__Input data__.
▬▬▬▬▬▬

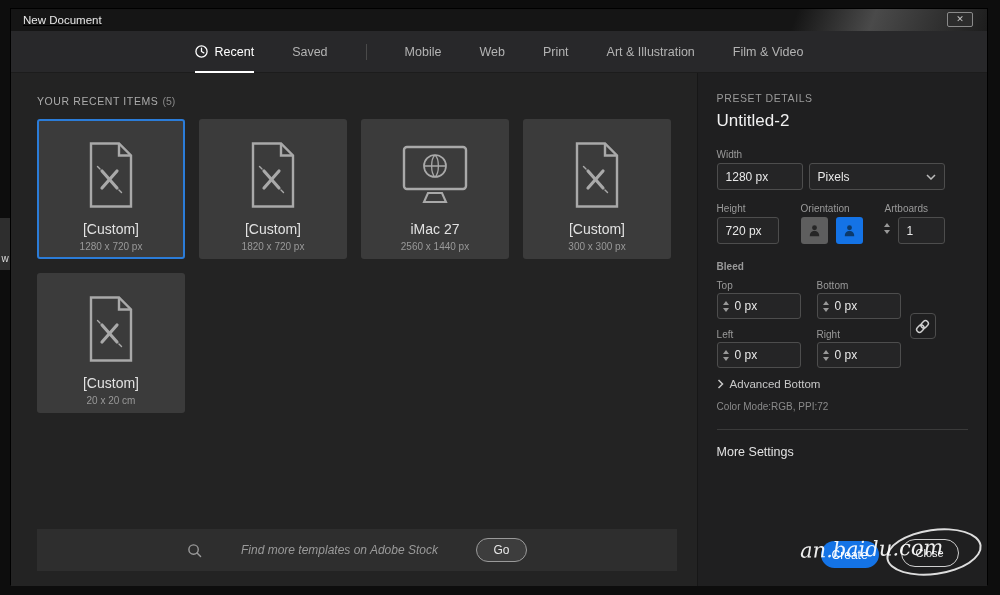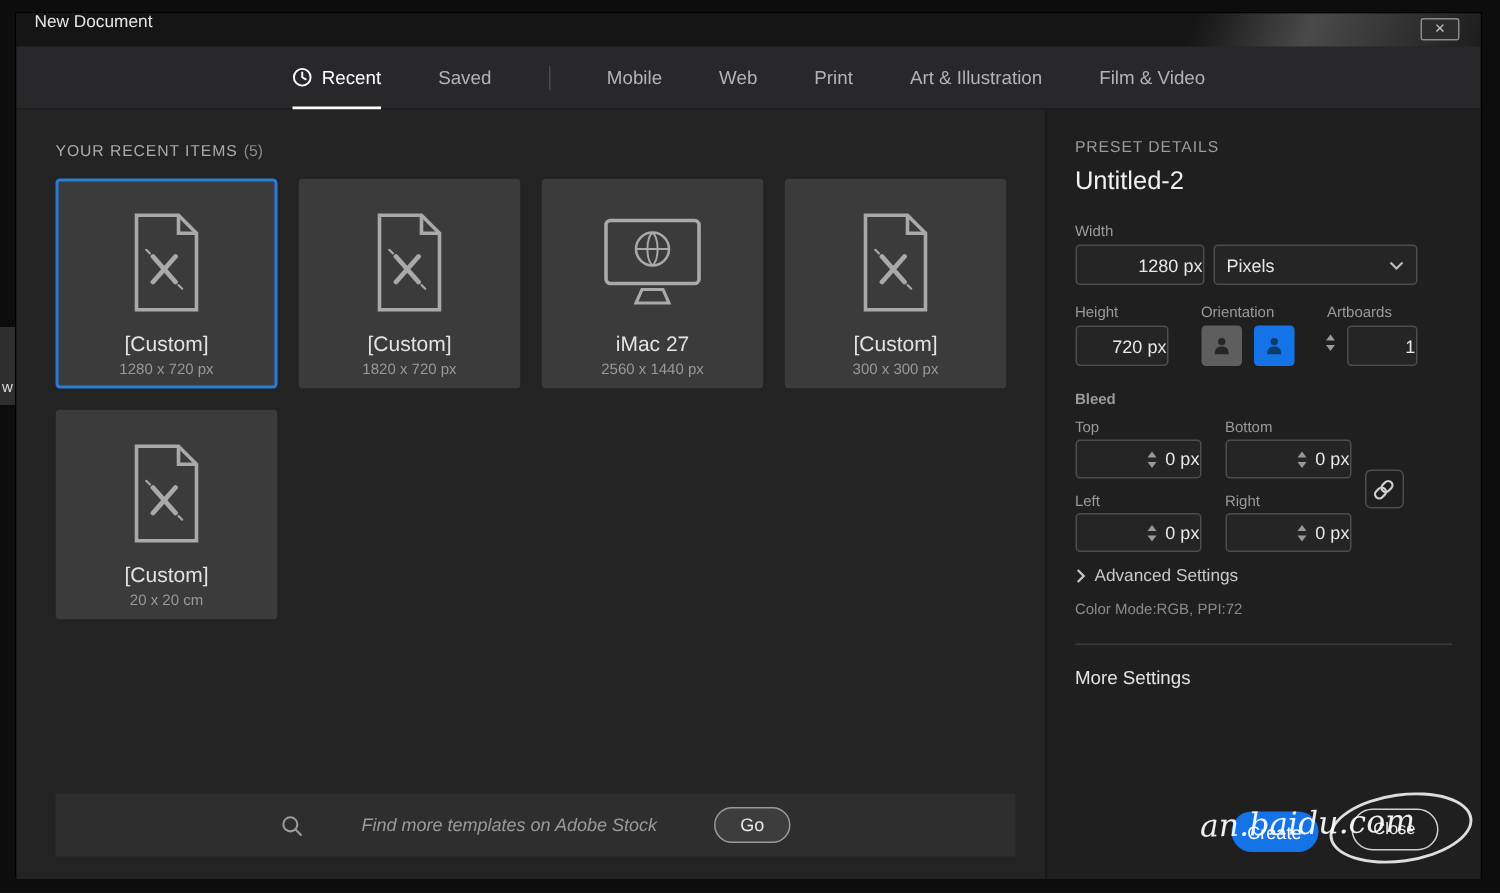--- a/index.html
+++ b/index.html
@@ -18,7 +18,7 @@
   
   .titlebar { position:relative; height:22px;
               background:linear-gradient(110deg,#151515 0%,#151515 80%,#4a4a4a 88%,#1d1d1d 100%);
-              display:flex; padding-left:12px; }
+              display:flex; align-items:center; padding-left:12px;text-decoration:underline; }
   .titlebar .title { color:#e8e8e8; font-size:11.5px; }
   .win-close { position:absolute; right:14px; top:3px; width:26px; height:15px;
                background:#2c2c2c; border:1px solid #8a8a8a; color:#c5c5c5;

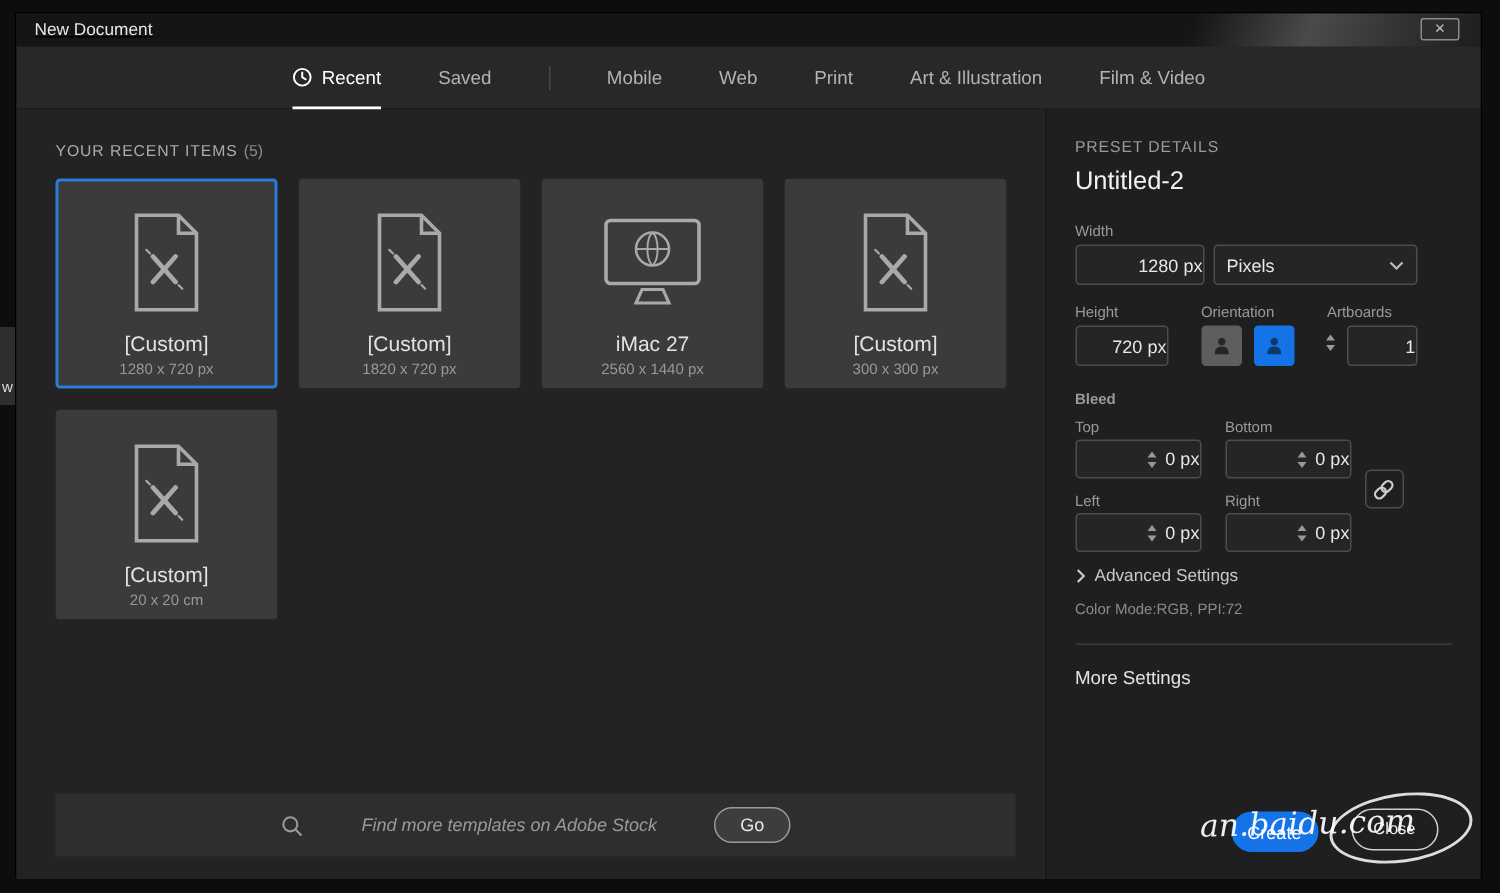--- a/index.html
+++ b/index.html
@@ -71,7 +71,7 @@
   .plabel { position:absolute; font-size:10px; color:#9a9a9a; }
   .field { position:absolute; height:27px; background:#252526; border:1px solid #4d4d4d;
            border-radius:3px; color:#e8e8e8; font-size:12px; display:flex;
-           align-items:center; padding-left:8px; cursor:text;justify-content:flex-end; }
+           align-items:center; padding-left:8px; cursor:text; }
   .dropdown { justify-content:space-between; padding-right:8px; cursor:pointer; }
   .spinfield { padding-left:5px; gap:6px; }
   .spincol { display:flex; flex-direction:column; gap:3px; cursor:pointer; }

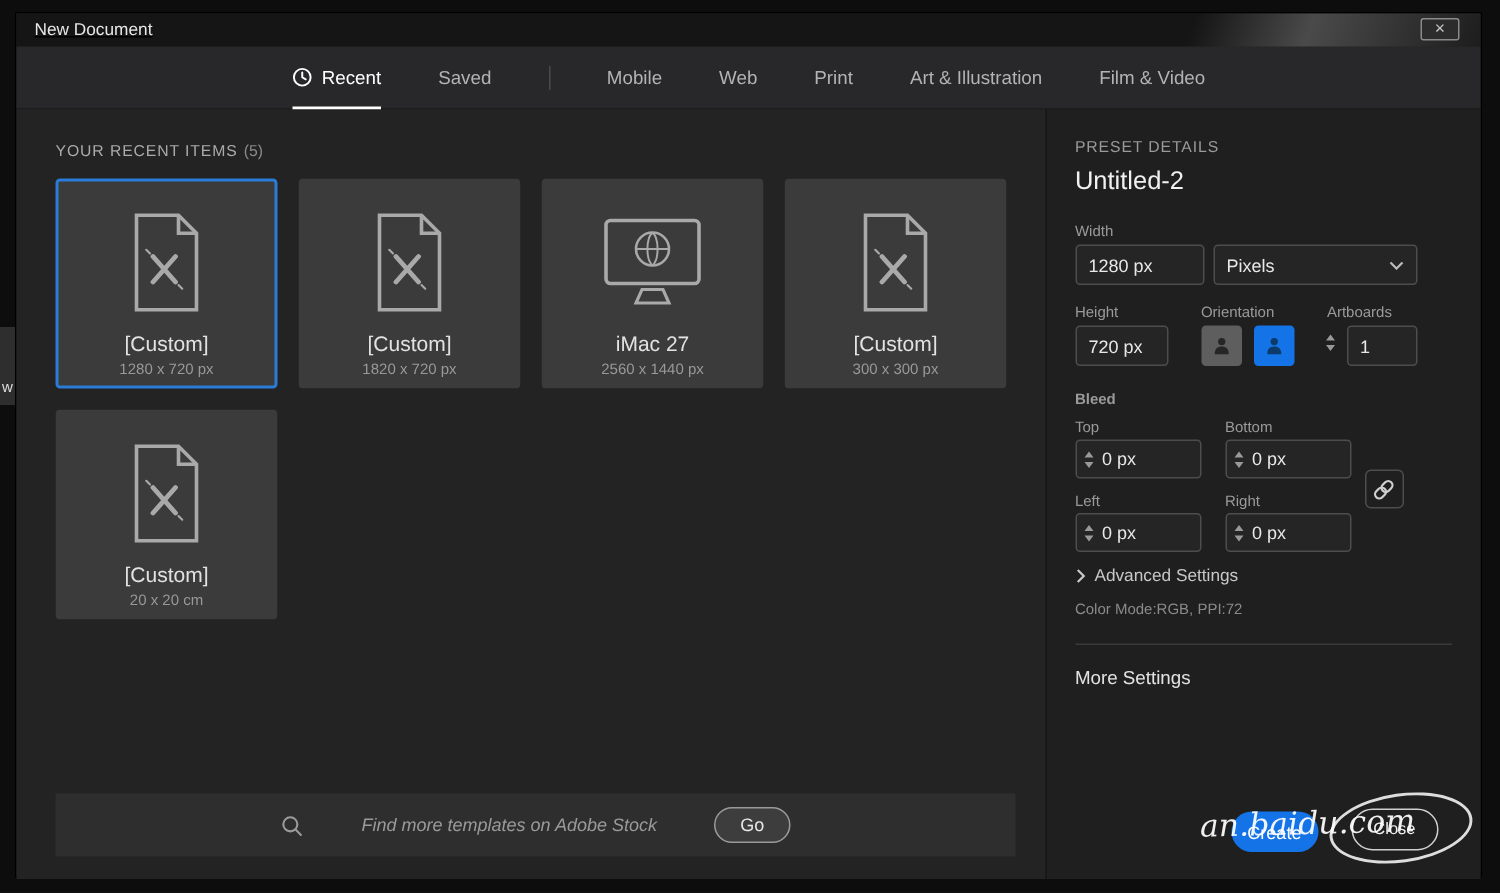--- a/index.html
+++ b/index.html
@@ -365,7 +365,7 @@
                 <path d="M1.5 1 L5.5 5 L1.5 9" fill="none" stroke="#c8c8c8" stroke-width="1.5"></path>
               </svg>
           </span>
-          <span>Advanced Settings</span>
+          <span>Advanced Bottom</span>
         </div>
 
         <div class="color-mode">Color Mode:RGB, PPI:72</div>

▬▬▬▬▬▬

__Task to complete__.
Everything from the line that has "-365,7 +365,7 @@" to the final line above should be retyped exactly, and nothing else.

__Answer space__.
@@ -365,7 +365,7 @@
                 <path d="M1.5 1 L5.5 5 L1.5 9" fill="none" stroke="#c8c8c8" stroke-width="1.5"></path>
               </svg>
           </span>
-          <span>Advanced Settings</span>
+          <span>Advanced Bottom</span>
         </div>
 
         <div class="color-mode">Color Mode:RGB, PPI:72</div>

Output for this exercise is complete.